Fare rete per costruire un futuro migliore
Il messaggio lanciato da ‘Le città visibili’, l’incontro svoltosi giovedi in arcivescovado
Giovedì sera i sindaci dei Comuni della provincia si sono ritrovati nella basilica cattedrale per l’offerta dell’olio della lampada della pace assieme ai vescovi della metropolia: mons. Ciro Miniero (per la diocesi di Taranto), mons. Sabino Iannuzzi (per la diocesi di Castellaneta) e don Antonio Andriulo (viario episcopale della diocesi di Oria, in rappresentanza del vescovo mons. Vincenzo Pisanello). Il rituale è stata una novità per i festeggiamenti patronali e sarà rinnovato anche nei prossimi anni. “L’olio – ha detto mons. Miniero – rappresenta la nostra terra. Ma l’olio che brucia dà anche la luce, come accadeva quando non c’era l’energia elettrica. E oggi ritorniamo alle origini con questo atto, facendo luce, in un segno di speranza per il futuro”. La cerimonia è stata inframmezzata dalle esecuzioni musicali degli allievi del conservatorio ‘Paisiello’.
In precedenza si è tenuto nel salone dei vescovi l’evento ‘Le città visibili’, con la partecipazione delle amministrazioni comunali della provincia jonica: una social challenge dedicata alla condivisione delle esperienze del territorio sui temi della sostenibilità, dell’accessibilità, della qualità della vita dei comuni della provincia, anche qui con la partecipazione dei sindaci del territorio jonico. L’incontro è stato aperto dai saluti dell’arcivescovo mons. Ciro Miniero, che ha così sottolinesto: “Bisogna guardare sempre al futuro con speranza e nello stare insieme, come accade in questo appuntamento, che ci aiuta a crescere insieme come comunità. E quale occasione migliore per lanciare un messaggio così bello e forte se non quella di San Cataldo, il santo che porta con sé i valori della rinascita, del bene comune?”

Successivamente il presidente della Provincia, Gianfranco Palmisano, cui si deve l’organizzazione de ‘Le città visibili’ ha invitato i Comuni a inviare brevi video riassuntivi delle proprie ‘buone pratiche’, che saranno caricati sulla pagina web della Provincia e sottoposti a voto, con premiazione degli elaborati che riceveranno più like.
È invece toccato al giornalista Rai, Emilio Casalini, entrare nel merito dell’importante e significativo incontro, da lui così commentato: “La Chiesa ha una rete fortissima di rapporti sui territori mentre le amministrazioni comunali hanno reti di servizi.

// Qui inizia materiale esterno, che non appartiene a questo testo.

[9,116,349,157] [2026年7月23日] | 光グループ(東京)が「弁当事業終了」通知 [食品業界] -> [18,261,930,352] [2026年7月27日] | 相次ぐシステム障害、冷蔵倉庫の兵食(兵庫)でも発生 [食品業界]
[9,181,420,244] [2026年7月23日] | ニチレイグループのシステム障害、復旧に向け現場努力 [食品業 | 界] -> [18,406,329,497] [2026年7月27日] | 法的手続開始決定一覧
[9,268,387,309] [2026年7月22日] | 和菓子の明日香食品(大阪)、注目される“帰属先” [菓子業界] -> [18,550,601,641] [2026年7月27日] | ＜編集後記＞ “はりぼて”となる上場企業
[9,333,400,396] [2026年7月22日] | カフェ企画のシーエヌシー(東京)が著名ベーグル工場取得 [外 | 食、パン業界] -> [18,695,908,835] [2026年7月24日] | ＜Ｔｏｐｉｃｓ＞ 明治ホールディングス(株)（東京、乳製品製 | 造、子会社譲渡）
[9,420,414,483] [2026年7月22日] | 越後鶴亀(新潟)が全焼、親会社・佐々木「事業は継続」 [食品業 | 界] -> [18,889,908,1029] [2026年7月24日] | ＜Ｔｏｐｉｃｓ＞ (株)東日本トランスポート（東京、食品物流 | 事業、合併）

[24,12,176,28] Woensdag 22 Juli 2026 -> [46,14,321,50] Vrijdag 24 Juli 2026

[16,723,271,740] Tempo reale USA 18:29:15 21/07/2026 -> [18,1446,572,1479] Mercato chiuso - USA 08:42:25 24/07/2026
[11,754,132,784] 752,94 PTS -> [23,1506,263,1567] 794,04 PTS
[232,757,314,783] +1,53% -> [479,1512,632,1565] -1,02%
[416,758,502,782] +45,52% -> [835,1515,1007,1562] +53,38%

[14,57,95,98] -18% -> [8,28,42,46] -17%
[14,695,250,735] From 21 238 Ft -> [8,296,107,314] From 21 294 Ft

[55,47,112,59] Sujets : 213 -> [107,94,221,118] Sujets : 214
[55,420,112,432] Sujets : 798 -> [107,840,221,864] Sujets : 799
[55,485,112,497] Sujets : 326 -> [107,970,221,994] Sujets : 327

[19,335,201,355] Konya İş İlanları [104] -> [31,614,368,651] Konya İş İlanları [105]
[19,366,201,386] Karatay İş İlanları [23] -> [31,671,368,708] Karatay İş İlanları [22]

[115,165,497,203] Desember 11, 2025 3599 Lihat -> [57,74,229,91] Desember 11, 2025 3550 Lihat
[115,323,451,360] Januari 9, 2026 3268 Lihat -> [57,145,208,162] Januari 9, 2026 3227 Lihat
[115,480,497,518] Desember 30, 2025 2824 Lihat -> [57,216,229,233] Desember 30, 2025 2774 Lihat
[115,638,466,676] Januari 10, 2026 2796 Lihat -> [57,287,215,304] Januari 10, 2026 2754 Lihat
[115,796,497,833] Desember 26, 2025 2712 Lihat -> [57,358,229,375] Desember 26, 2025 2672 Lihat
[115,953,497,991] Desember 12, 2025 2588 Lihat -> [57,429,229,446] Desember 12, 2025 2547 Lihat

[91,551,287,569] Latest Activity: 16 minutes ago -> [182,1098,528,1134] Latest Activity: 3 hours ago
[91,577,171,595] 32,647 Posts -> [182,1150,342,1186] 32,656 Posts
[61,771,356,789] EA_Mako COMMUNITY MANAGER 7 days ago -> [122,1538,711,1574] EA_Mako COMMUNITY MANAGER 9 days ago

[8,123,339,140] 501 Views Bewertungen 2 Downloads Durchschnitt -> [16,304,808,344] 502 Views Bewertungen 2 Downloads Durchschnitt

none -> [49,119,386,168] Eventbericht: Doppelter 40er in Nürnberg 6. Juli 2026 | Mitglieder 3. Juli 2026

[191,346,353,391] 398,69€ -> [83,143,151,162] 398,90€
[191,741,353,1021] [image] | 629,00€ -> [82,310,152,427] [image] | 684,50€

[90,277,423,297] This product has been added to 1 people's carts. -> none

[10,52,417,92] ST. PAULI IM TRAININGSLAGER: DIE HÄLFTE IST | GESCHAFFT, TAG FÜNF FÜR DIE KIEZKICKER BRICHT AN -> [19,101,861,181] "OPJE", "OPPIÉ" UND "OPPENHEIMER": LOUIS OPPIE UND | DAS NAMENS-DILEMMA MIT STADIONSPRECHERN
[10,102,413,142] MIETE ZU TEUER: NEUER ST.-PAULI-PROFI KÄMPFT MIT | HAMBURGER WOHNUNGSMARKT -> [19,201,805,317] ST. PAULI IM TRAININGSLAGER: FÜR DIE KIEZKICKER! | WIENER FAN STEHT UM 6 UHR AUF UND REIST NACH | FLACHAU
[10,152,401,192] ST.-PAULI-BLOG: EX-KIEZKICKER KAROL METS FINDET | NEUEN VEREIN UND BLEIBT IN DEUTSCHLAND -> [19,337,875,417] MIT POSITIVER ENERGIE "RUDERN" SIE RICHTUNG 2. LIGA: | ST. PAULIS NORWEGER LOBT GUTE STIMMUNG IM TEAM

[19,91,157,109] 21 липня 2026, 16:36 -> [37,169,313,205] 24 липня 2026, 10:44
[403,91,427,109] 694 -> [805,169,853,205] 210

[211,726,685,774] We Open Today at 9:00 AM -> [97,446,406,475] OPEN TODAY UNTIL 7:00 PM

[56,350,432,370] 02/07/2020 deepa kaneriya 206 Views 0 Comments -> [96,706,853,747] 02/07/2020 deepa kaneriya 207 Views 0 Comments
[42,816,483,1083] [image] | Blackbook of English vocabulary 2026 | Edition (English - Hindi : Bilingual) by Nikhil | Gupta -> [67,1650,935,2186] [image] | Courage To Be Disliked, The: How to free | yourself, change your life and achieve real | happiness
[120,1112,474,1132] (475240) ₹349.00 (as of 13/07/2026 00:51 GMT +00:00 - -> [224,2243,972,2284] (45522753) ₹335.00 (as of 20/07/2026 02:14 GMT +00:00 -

Parroci e sindaci sono dunque le figure di rifermento in ogni luogo. Quindi i presupposti ci sono tutti per lavorare meglio insieme. Impariamo così gli uni dagli altri quello che c’è di meglio, offrendolo per far funzionare al meglio le nostre realtà”.
”Dobbiamo lavorare per il benessere generale, valorizzando la bellezza e l’economia dei nostri territori affinché i nostri giovani, opportunamente motivati, non debbano più andare via – ha continuato Casalini -. In particolare Taranto deve iniziare una narrazione diversa che renda orgogliosi i suoi abitanti. Iniziamo tutti a impegnarci, a partire da questo momento importante che è la festa di San Cataldo”.
“Il nostro impegno di amministratori – ha commentato Gianfranco Palmisano, presidente della Provincia – è fatto di una presenza costante al fianco dei lavoratori, delle famiglie e delle imprese che guardano al futuro con speranza nonostante le tempeste. Essere qui oggi significa rinnovare un patto di lealtà verso tutti i cittadini e ribadire che la Provincia non è un ente lontano ma una casa comune, cui fare rierimento per ognuno”.
Anche per il vice sindaco di Taranto, Mattia Giorno, quella di San Cataldo costituisce una grande occasione per fare rete. “Il messaggio del santo vescovo, d’altronde, è quello dell’inclusione, dell’accoglienza e della pace – ha detto – E nell’anno dei Giochi del Mediterraneo parlare di questo nella nostra città è l’appello più importante che possiamo lanciare”.
Anche il parroco della cattedrale, mons. Emanuele Ferro, ha insistito sulla necessità di fare rete attraverso le buone pratiche, ciò che è importante e che funziona, comunicandole agli altri e fra noi. “Da questo presupposto è nato ‘Le città visibili’, opportunità per cominciare insieme un cammino virtuoso, rilanciando alcuni messaggi della ‘Laudato si’’ associati all’Agenda 2030. Guardiamo a sostenibilità, accessibilità, inclusione per cominciare la narrazione del futuro. Ciò si coniuga con il messaggio di San Cataldo, che è costruttore di civiltà e di comunità”.